Она стояла перед ним; она сделала чуть заметное движение, будто хотела поплотнее запахнуть полы своего пеньюара, он понял, что ей неловко выходить из дому полуодетой, и на долю секунды мысленно представил себе прикрытое тканью пышное тело. Он нацарапал и подписал рецепт.
— Литровую ампулу. Бегите же, сударыня, бегите.
— А что, если?.. — шепнула она.
Он смерил ее взглядом.
— Если закрыто, — закричал он, — звоните, стучите, покуда не откроют. Идите же!
Она исчезла. Наклонив голову, он прислушался к шуму удалявшихся шагов, убедился, что она побежала, и обернулся к врачу:
— Попробуем ввести физиологический раствор, и не подкожно — теперь в этом уже нет смысла, — а внутривенно. Это последний шанс.
Он взял с буфета два маленьких пузырька.
— Жгут снят? Хорошо. Впрысните все-таки камфору, а потом кофеин; только полдозы, бедная детка. И прошу вас, поскорее.
Он снова вернулся к девочке, снова обхватил пальцами тоненькое запястье, — уже ничего не прощупывалось, кроме, пожалуй, какой-то едва заметной дрожи. "Да, теперь пульса явно не различить". И на миг он пал духом, почувствовал отчаяние.
— Черт знает что, — сказал он дрогнувшим голосом. — Ведь так все удачно получилось, и никакого толку!
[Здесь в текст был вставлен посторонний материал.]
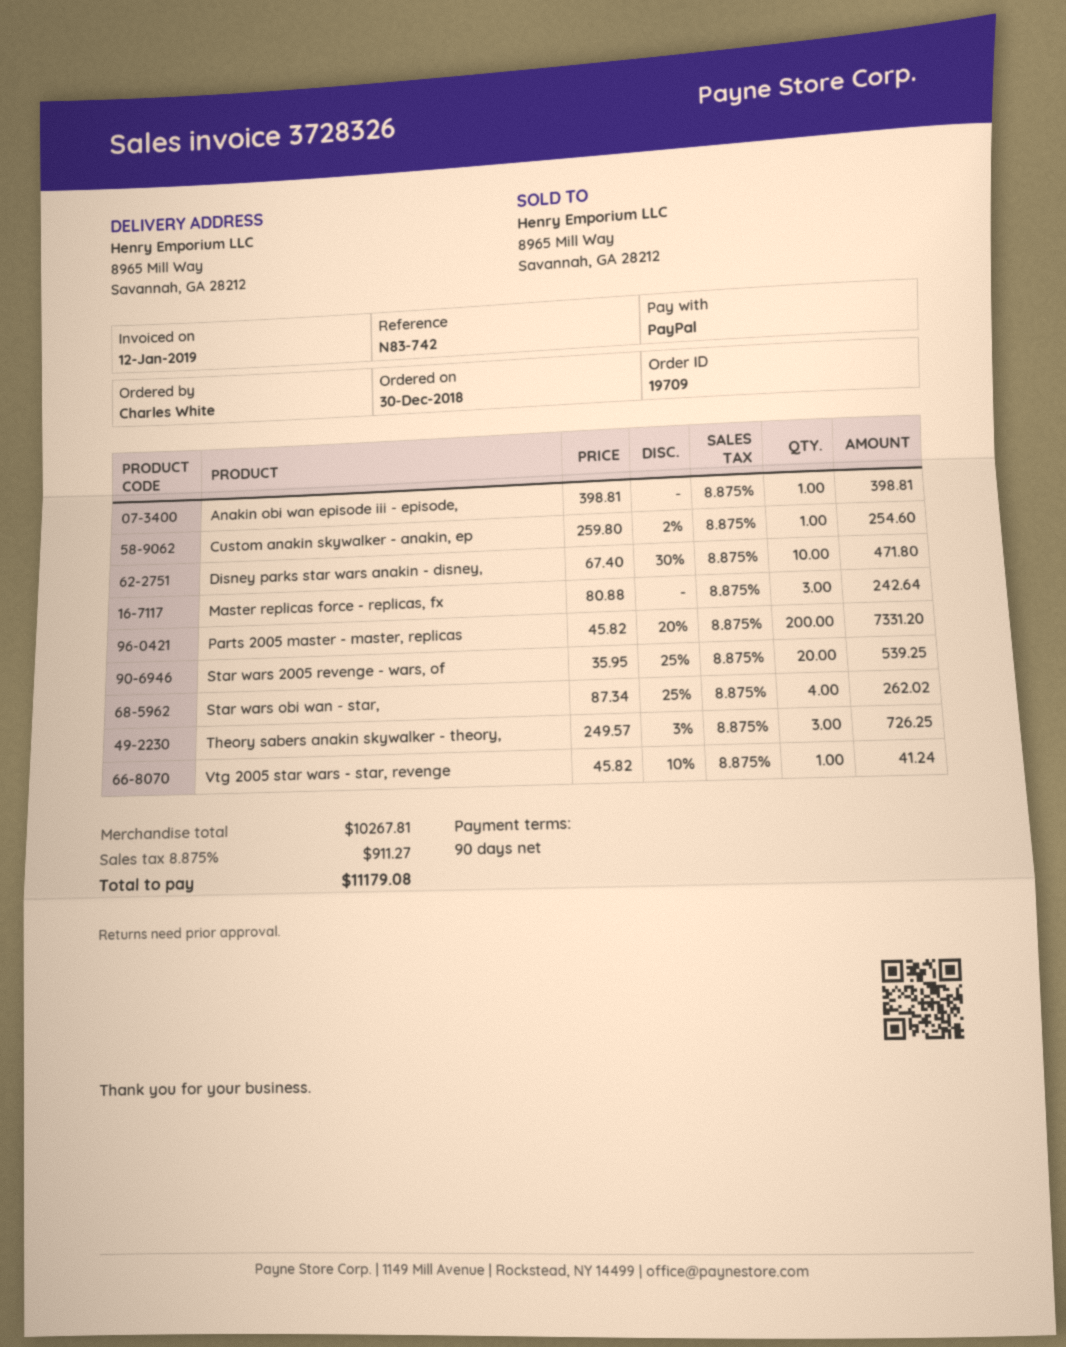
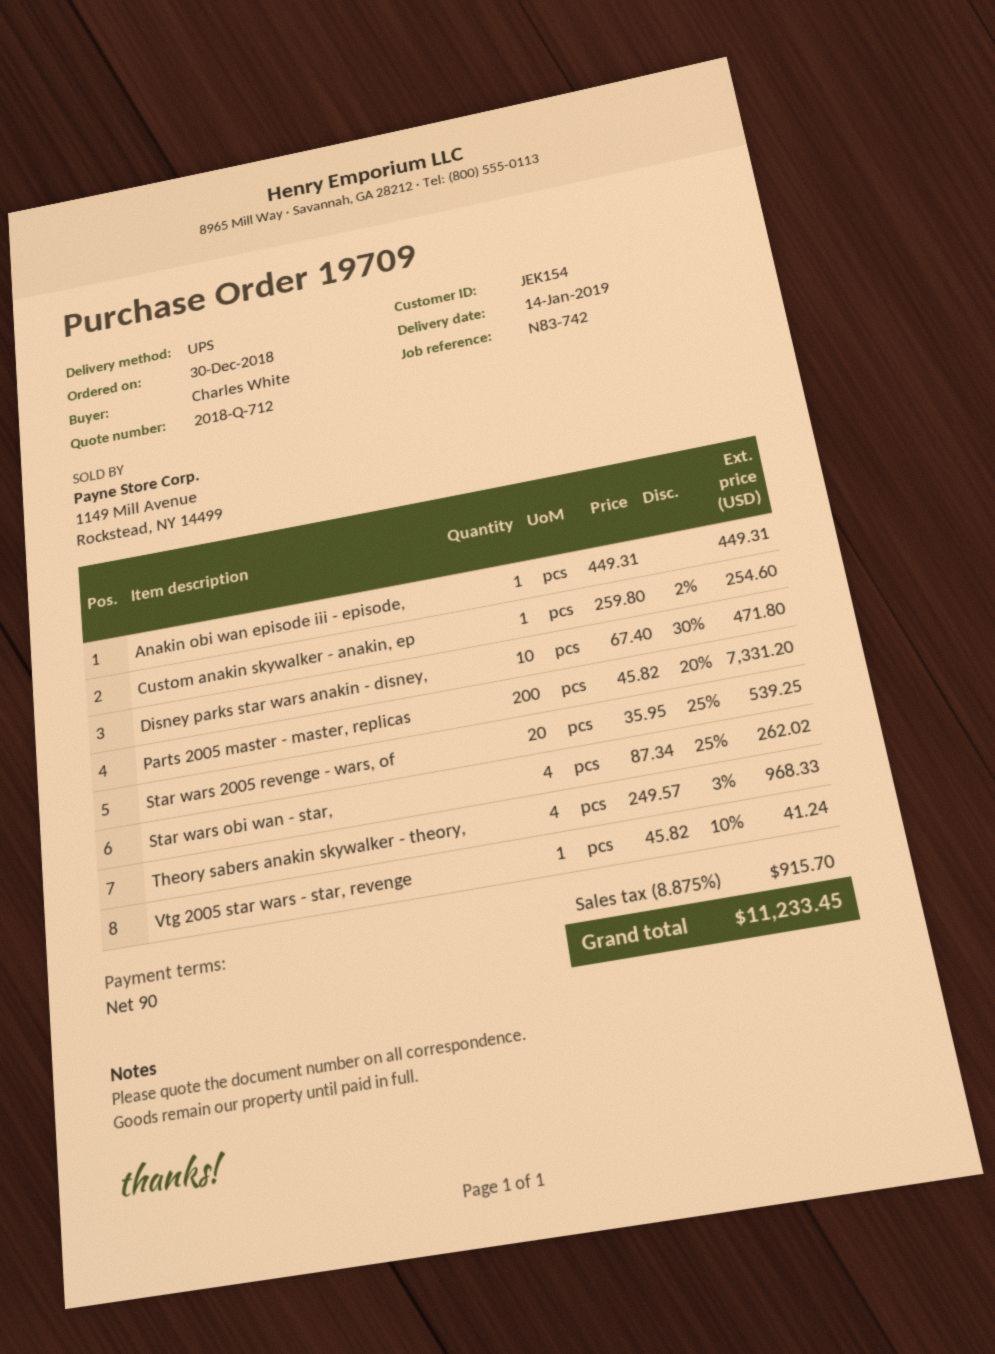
Anakin obi wan episode iii - episode,: 1 x 398.81 = 398.81 -> 1 x 449.31 = 449.31
Master replicas force - replicas, fx: 3 x 80.88 = 242.64 -> none
Theory sabers anakin skywalker - theory,: 3 x 249.57 - 3% = 726.25 -> 4 x 249.57 - 3% = 968.33
tax: 8.875% = 911.27 -> 8.875% = 915.70
total: 11179.08 -> 11233.45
Лицо девочки становилось все бледнее и бледнее. Она умирала. Антуан заметил, как около полуоткрытых губ два вьющихся волоска тоньше осенней паутинки время от времени колышутся: значит, она еще дышит.
"Ловко орудует для близорукого, — подумал он, наблюдая, как врач делает уколы. — Но нам ее не спасти".
И досада была сильнее жалости. Ему присуща была бесчувственность, свойственная медикам, для которых чужие страдания — только вопрос нового опыта, выгоды, профессионального интереса и которые обогащаются за счет болезни или смерти.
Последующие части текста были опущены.